■ **DATA TO PROCESS**:
------

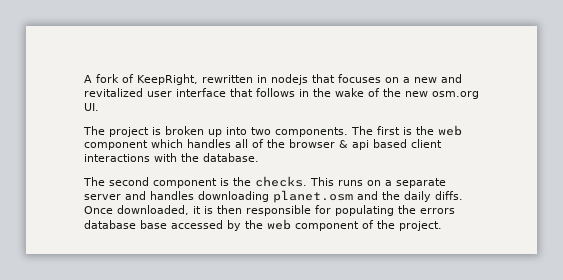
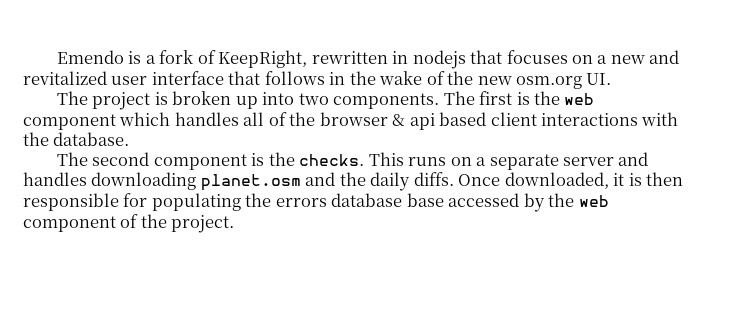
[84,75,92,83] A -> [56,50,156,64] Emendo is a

------

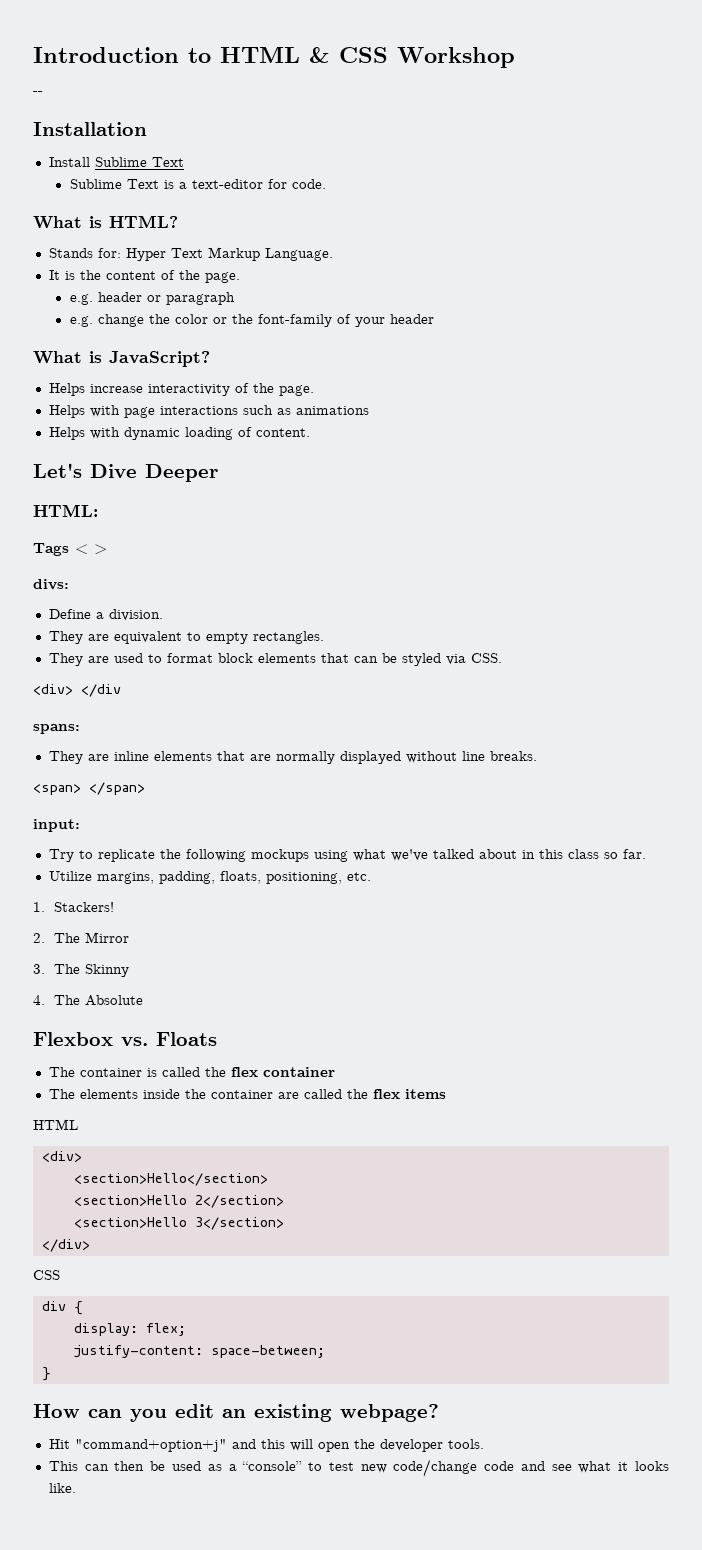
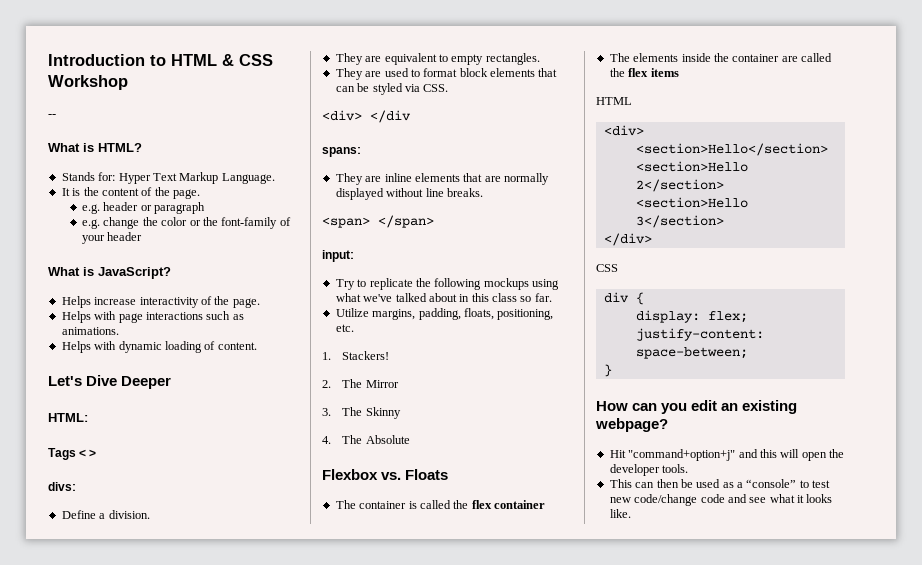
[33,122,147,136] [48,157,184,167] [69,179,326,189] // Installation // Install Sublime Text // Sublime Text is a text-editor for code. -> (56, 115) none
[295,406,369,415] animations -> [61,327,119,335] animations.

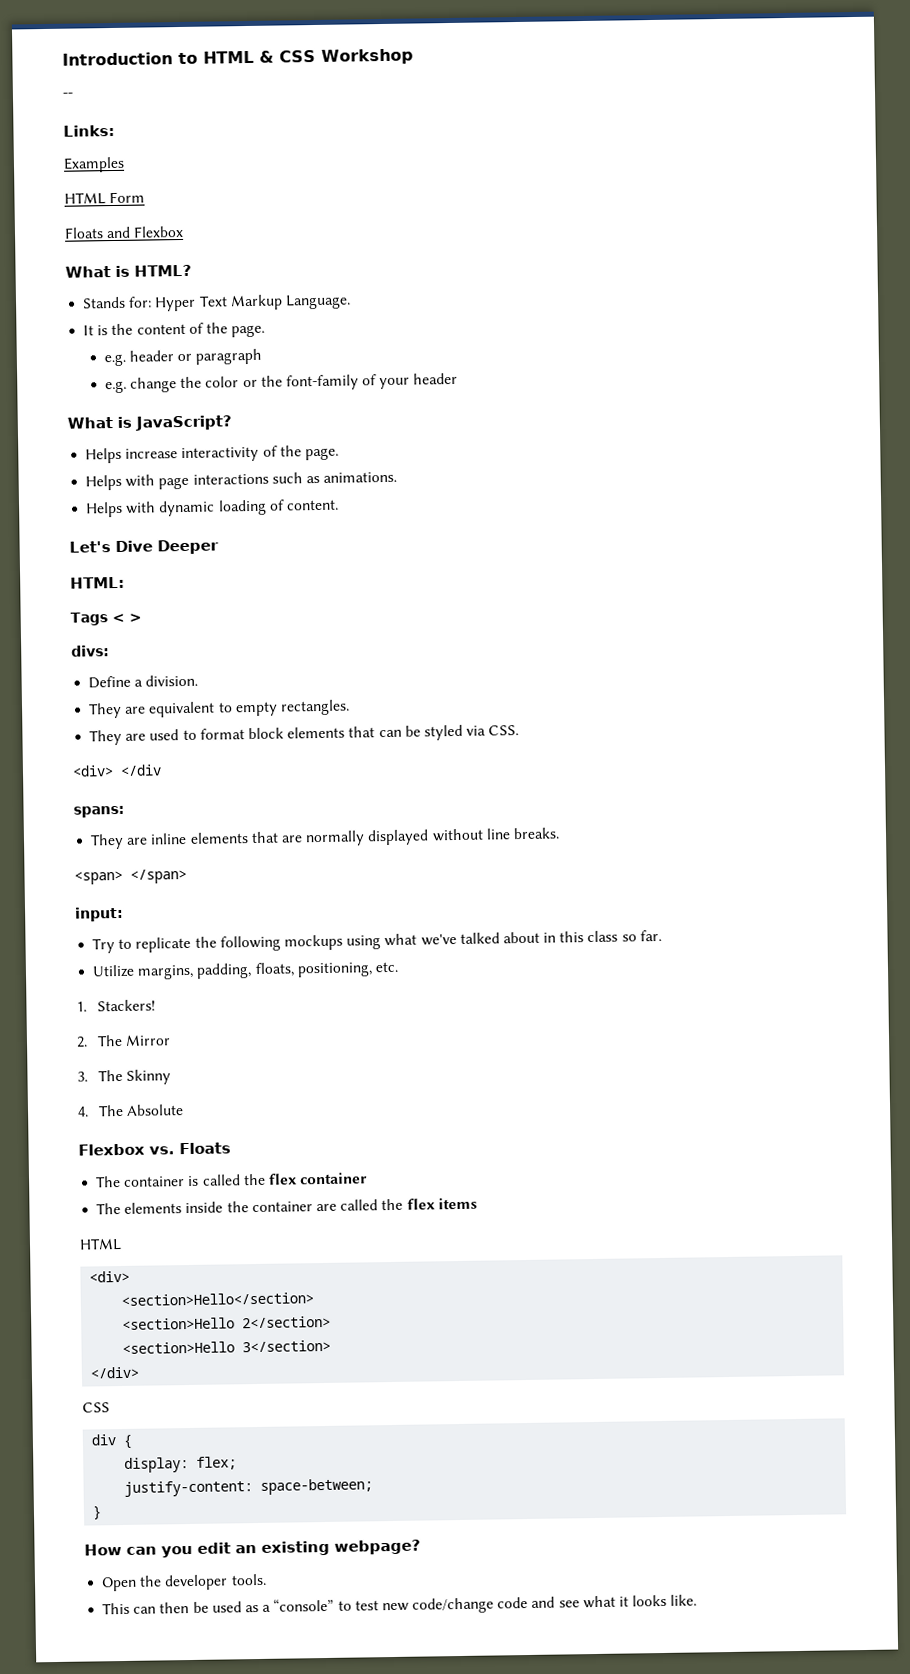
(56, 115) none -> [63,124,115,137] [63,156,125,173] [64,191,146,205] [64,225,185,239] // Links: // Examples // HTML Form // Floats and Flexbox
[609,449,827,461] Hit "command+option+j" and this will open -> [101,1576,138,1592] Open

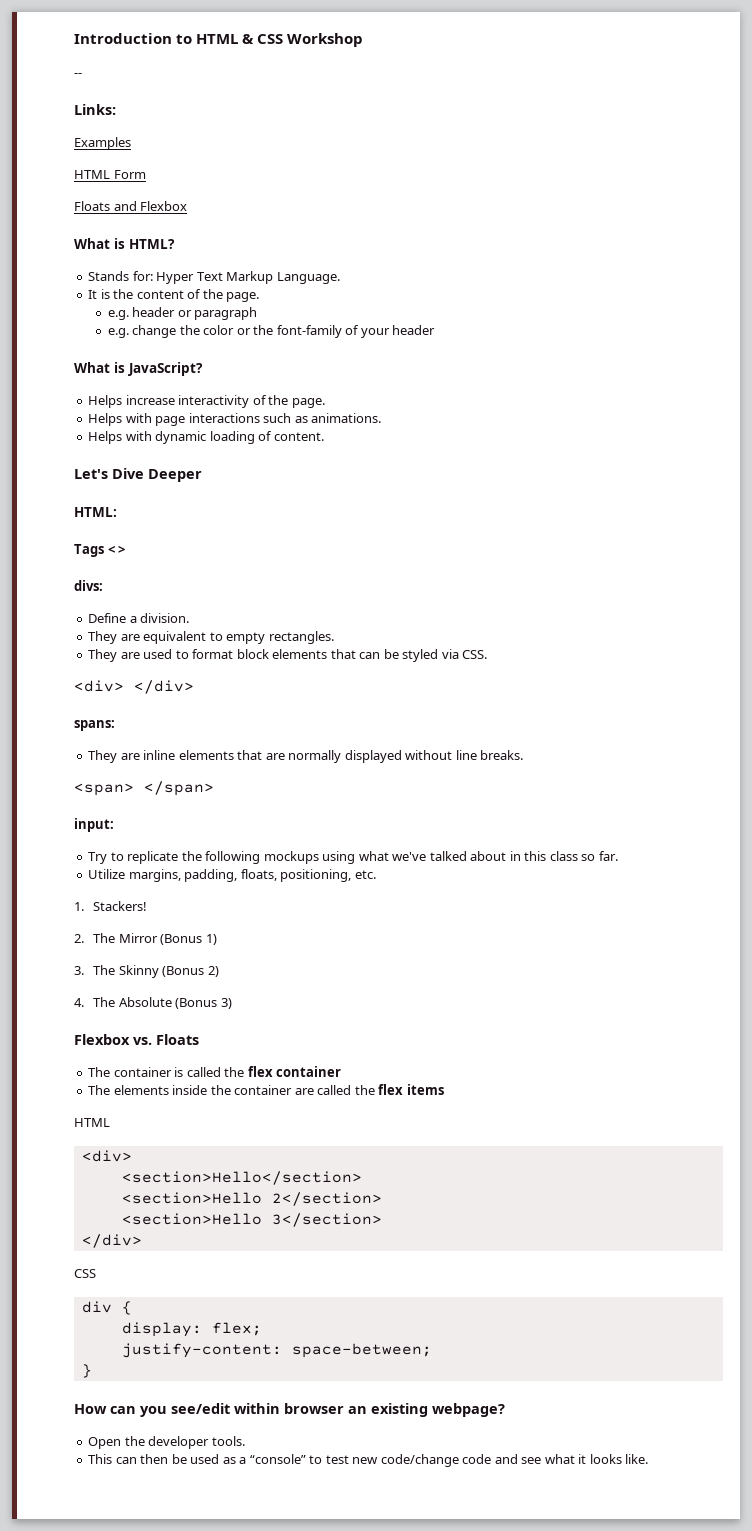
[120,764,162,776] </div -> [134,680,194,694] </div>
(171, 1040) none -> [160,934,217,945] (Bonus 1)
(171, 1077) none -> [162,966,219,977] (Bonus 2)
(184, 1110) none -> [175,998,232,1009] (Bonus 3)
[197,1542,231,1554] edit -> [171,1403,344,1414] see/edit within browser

------

■ **WORK INSTRUCTIONS**: Which lines of the data hold the string "Bonus"? Return each of them.

■ **EXERCISE RESPONSE**:
(171, 1040) none -> [160,934,217,945] (Bonus 1)
(171, 1077) none -> [162,966,219,977] (Bonus 2)
(184, 1110) none -> [175,998,232,1009] (Bonus 3)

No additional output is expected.